Model fits require a layer of condensed salt clouds to reconcile the spectrum, motivating follow‑up JWST observations to test cloud composition and the object's origin.

Overview

  • A Northwestern‑led team used JWST’s NIRSpec to record the first direct spectrum of GJ 504 b, a faint companion about 57 light‑years away, and published the peer‑reviewed results on June 18, 2026.
  • The spectrum shows multiple molecules — water, methane, carbon monoxide, carbon dioxide, ammonia and hydrogen sulfide — plus signs of disequilibrium chemistry that indicate vertical mixing in the atmosphere.
  • Atmospheric retrievals that omitted clouds produced physically implausible results, while models that include a deck of condensed salt clouds gave the best fits to the 2.9–5.3 micron data.
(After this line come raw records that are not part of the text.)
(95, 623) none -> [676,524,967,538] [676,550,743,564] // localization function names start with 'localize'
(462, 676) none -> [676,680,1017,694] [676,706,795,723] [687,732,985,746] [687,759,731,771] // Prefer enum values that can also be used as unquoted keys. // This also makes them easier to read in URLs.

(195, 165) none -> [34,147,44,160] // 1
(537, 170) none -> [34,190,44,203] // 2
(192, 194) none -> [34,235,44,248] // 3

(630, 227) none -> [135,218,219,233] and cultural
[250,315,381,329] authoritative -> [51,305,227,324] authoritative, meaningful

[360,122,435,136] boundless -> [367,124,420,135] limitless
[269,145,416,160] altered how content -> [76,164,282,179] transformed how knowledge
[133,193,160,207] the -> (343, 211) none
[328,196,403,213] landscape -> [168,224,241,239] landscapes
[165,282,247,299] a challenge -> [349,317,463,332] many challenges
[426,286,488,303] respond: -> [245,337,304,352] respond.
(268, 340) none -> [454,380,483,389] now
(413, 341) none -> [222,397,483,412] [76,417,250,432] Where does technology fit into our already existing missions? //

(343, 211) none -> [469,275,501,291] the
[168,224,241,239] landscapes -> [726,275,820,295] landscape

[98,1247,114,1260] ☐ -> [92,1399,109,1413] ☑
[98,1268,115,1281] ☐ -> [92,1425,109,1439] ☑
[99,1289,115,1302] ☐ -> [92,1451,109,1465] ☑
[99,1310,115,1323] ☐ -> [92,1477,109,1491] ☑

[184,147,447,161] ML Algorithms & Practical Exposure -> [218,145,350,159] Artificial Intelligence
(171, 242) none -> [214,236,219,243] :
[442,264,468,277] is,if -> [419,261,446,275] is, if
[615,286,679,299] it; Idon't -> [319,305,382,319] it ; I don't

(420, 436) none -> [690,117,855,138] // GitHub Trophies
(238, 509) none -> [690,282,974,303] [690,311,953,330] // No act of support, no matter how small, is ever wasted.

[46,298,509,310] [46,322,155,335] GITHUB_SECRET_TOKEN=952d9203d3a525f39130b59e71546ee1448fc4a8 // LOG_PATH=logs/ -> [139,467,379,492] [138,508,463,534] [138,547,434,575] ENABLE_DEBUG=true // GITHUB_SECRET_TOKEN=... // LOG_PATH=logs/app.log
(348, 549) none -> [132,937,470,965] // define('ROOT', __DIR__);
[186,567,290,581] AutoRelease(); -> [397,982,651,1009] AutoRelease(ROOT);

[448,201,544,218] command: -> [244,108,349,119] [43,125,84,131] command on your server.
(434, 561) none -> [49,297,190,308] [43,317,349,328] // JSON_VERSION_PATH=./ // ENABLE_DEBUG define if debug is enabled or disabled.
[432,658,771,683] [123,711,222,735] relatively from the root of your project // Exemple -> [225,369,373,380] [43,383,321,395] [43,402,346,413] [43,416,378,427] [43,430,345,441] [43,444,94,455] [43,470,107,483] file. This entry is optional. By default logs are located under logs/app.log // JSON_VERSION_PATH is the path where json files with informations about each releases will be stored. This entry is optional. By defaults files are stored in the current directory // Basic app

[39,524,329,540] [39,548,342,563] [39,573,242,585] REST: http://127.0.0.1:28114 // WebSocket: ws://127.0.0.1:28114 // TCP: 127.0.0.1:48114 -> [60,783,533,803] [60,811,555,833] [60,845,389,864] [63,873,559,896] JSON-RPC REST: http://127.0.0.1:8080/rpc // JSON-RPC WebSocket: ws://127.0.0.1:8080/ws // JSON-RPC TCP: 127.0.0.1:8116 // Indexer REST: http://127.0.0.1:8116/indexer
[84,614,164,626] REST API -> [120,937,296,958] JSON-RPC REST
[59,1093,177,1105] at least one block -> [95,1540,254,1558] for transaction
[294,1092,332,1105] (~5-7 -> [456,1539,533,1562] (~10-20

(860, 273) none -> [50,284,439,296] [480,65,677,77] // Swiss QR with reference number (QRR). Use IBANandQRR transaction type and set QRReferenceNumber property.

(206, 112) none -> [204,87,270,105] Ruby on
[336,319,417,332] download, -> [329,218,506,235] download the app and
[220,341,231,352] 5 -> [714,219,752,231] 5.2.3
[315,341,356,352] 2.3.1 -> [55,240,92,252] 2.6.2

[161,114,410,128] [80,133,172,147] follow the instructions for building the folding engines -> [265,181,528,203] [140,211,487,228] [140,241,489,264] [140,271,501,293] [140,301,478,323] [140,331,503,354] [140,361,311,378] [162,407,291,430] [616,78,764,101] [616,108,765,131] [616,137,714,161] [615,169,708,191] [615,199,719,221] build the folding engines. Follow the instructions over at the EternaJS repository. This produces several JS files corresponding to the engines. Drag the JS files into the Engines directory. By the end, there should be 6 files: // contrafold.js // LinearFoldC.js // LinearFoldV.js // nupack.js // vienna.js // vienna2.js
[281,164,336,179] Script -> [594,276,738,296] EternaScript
  • The salt layer is an inference from model fits rather than a directly imaged feature, and the team stresses that cloud identification depends on retrieval assumptions and remains to be confirmed.
  • GJ 504 b sits near the ~25 Jupiter‑mass boundary between planets and brown dwarfs, so the spectrum’s hint of heavy‑element enrichment suggests but does not prove planet‑like formation and drives planned JWST follow‑ups and modeling refinements.